Sports: If you are going to exercise a lot, especially activities that you are not used to, such as mountain climbing, hiking, etc., remember that exercise itself can trigger asthma symptoms. Any activity should start with a warm-up, and your quick-relief medication should be taken 15 to 20 minutes before you begin.
All is Clear: If you have a clearly labelled Medication & Spacer (in your carry on bag), a responsible companion (if necessary). Your Asthma is stable. A letter with details of your condition and medication & information bracelet or neck chain. You are all clear to go. On return, you may need to inform your doctor of your experiences so he can plan better and safer trips for you and other asthmatics. Gather more information from the following websites and literature. www.fitfortravel.nhs.uk/General/Astma.html , www.asthma.org.uk (subscribe to Asthma Magazine), www.asthmacontrol.com (Gives you an idea of how well your asthma is controlled).

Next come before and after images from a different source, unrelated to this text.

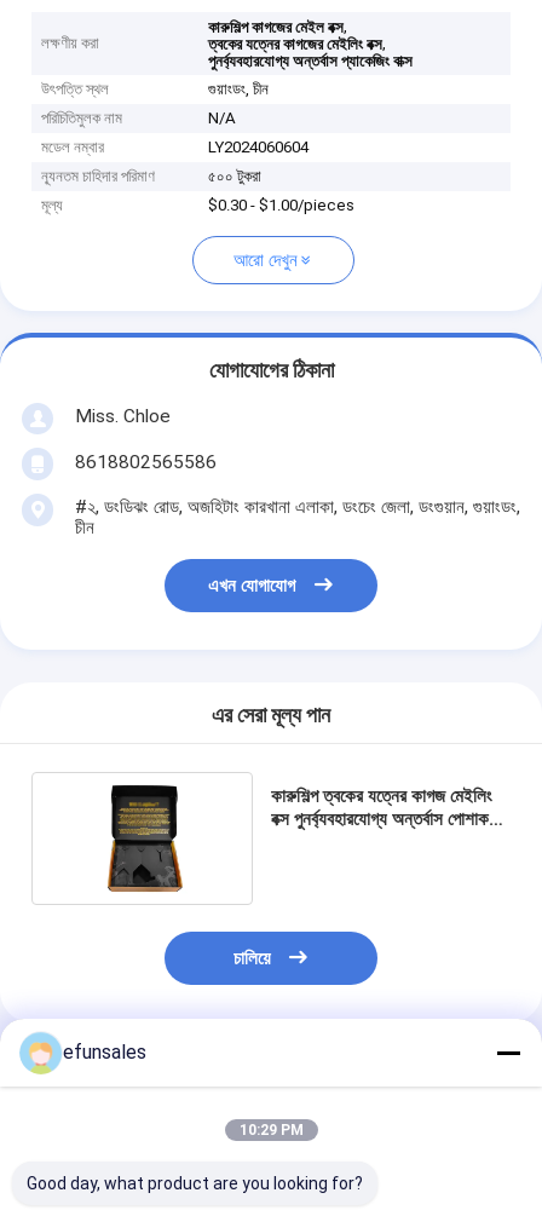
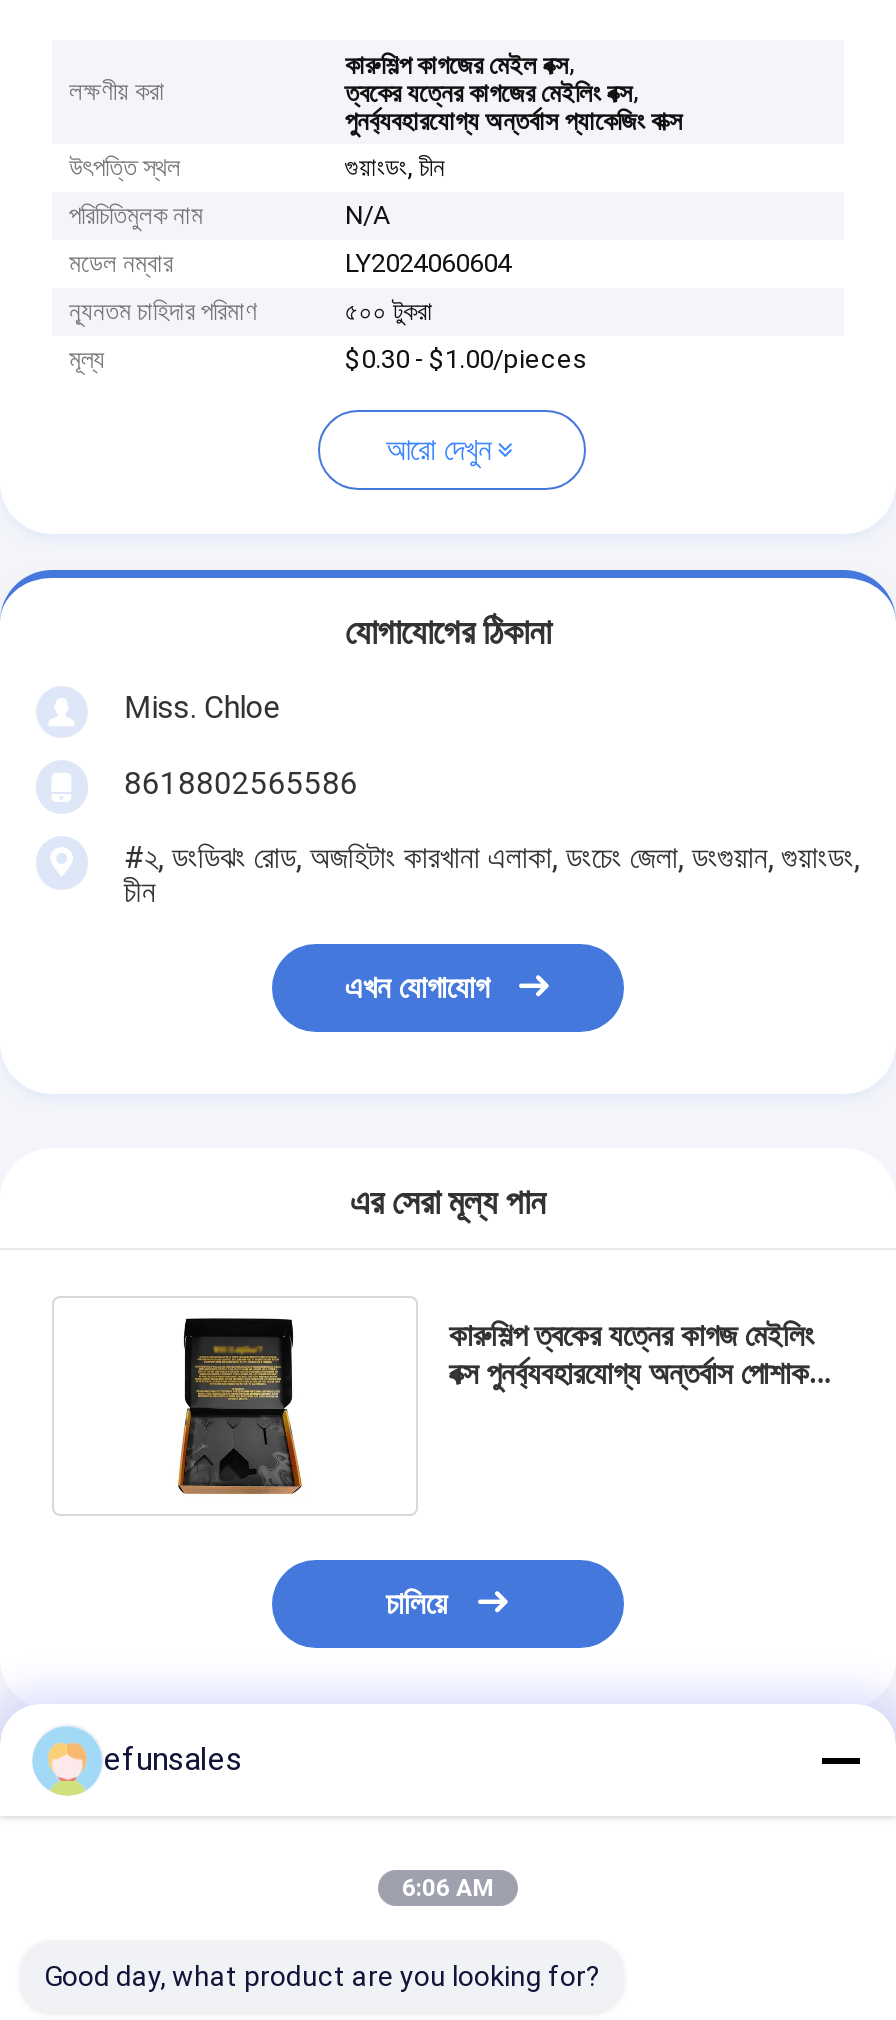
[239,1122,303,1139] 10:29 PM -> [402,1874,494,1902] 6:06 AM

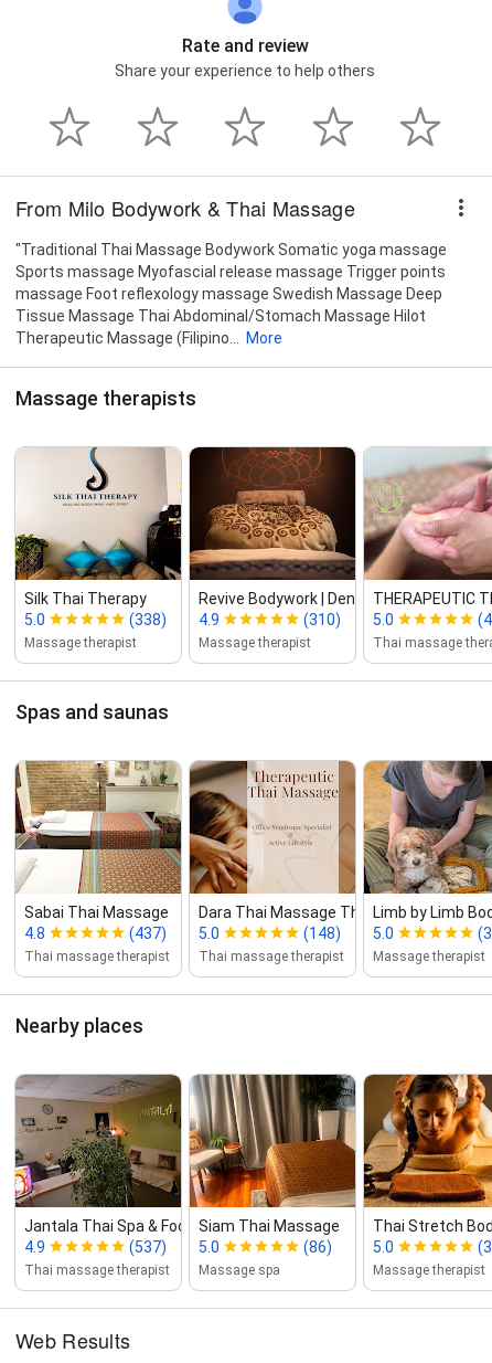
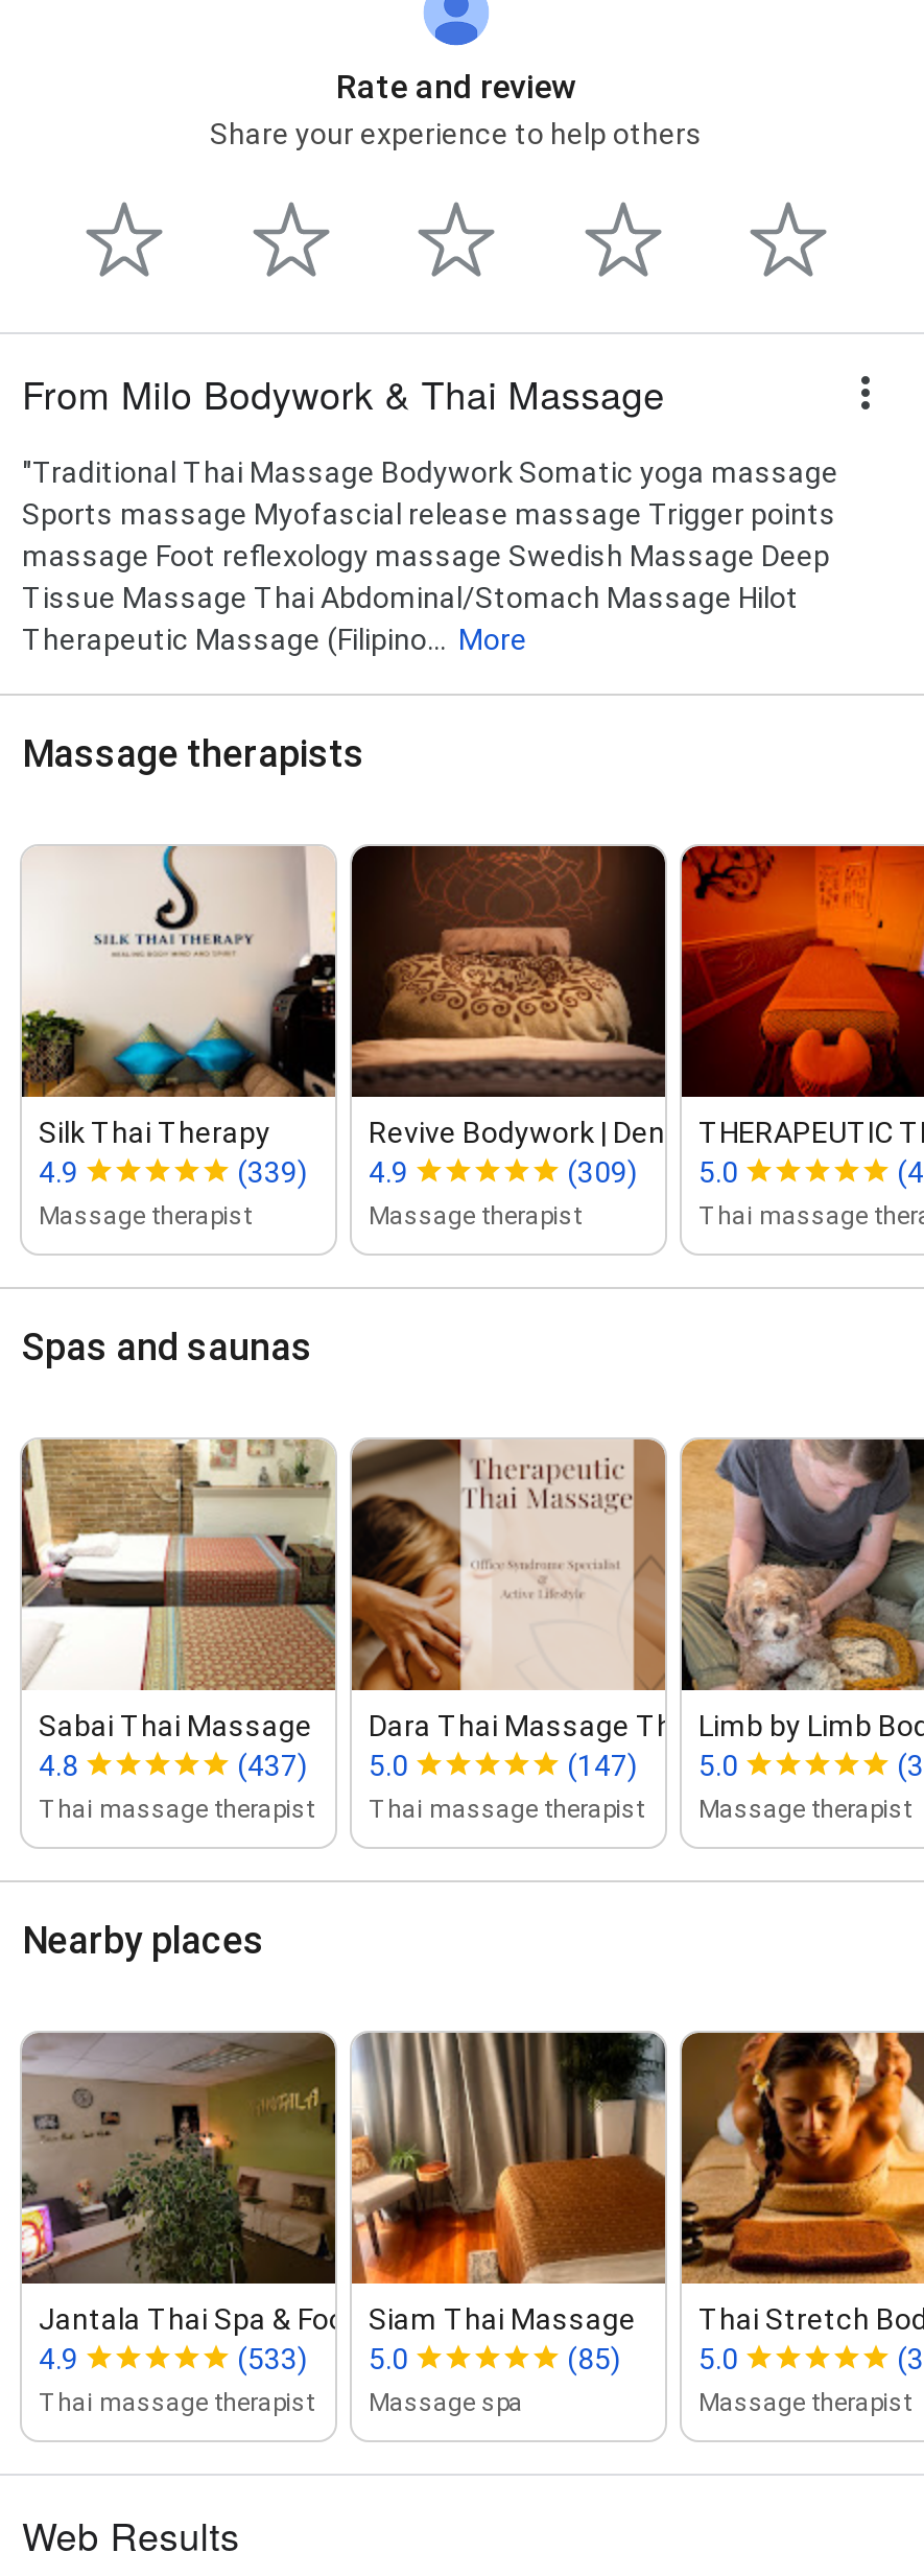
[303,447,489,628] [image] | (310) 5.0 -> [567,844,918,1188] [image] | (309) 5.0
[24,610,45,628] 5.0 -> [39,1155,78,1188] 4.9
[129,610,220,628] (338) 4.9 -> [237,1155,408,1188] (339) 4.9
[303,924,394,942] (148) 5.0 -> [567,1748,738,1781] (147) 5.0
[129,1238,220,1256] (537) 5.0 -> [237,2341,408,2375] (533) 5.0
[303,1238,332,1256] (86) -> [567,2341,621,2375] (85)

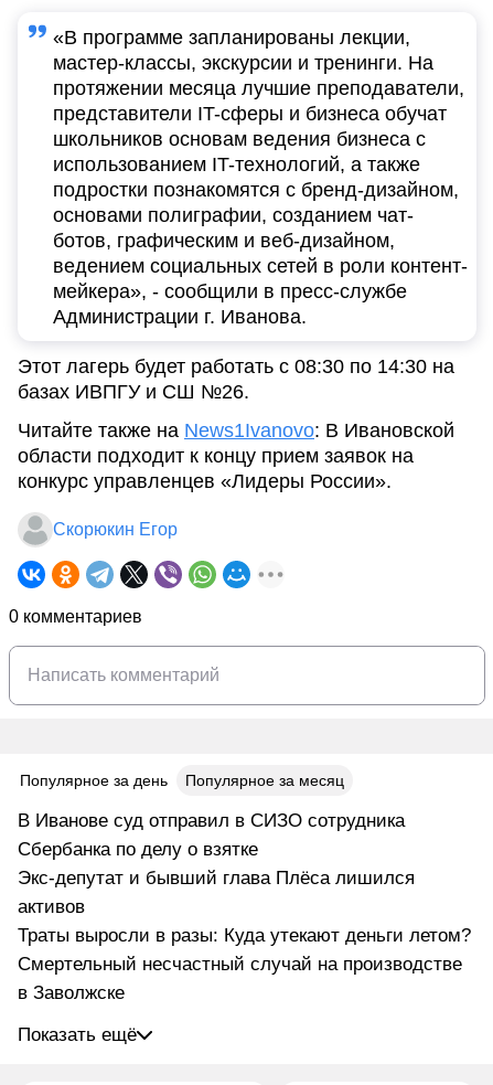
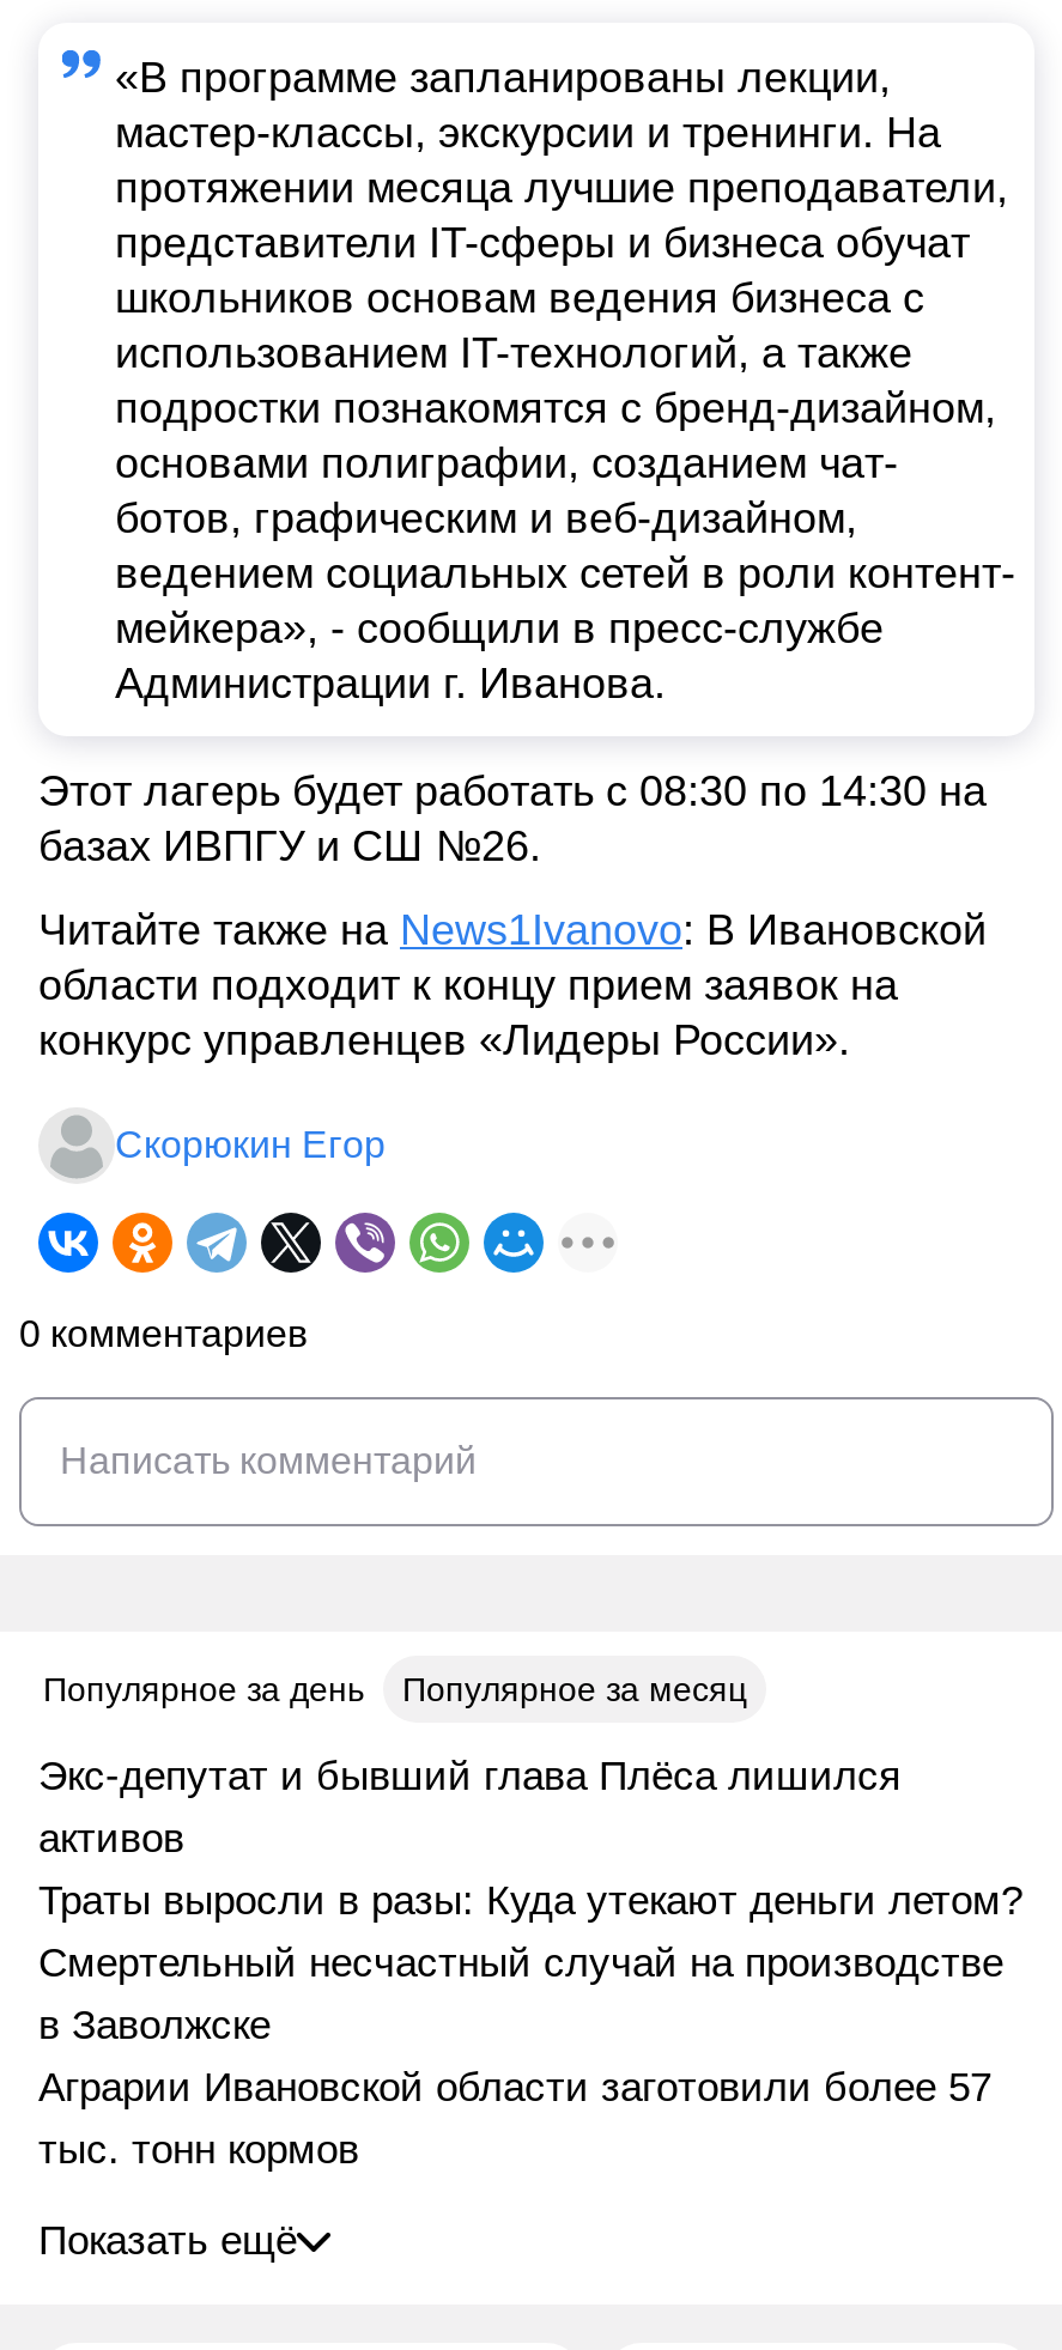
[18,810,405,860] В Иванове суд отправил в СИЗО сотрудника | Сбербанка по делу о взятке -> none
moved [18,868,471,1003] -> [38,1754,1022,2048]: Экс-депутат и бывший глава Плёса лишился | активов | Траты выросли в разы: Куда утекают деньги летом? | Смертельный несчастный случай на производстве | в Заволжске
none -> [38,2065,991,2173] Аграрии Ивановской области заготовили более 57 | тыс. тонн кормов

Answer: With due consultation, it is not a storm, but fair weather. Have a Nice Journey!
You can ask your travel health Advisor the following questions:
- Why does air travel affect people with lung conditions?
- Why does lower pressure in aircraft cabins affect people with lung conditions?
- How do I know if I might have difficulty travelling by air?
- Can I use oxygen to help me when travelling by air?
- Does the length of the flight make a difference? It Does
- Am I covered by medical insurance for any delays or difficulties due to my chest condition while on my trip?
- What happens if I get a chest infection while on holiday? He will most likely in this case, tell you to completely treat the infection before you fly home. The flu season differs between the Northern and Southern hemispheres.
- What else should I remember before flying? Apart from the non-exhaustive items listed above amongst others, she will tell you if in doubt, check with your doctor.
Statistical Information: In an Australian study on the Great Barrier Reef in Queensland, the leading cause of death for the 100 dive fatalities were drowning, pulmonary barotraumas and cardiac disease. 25% of the 100 deaths had preexisting medical contraindications. Out of this 25% (25 people), 8 were asthmatic and 7 had respiratory disease (8% & 7% respectively. Total 15%). For each 50 parts per billion increase in peak ozone levels, hospitalisation rates increase by 6% to 10% for asthma, pneumonia and chronic obstructive pulmonary disease.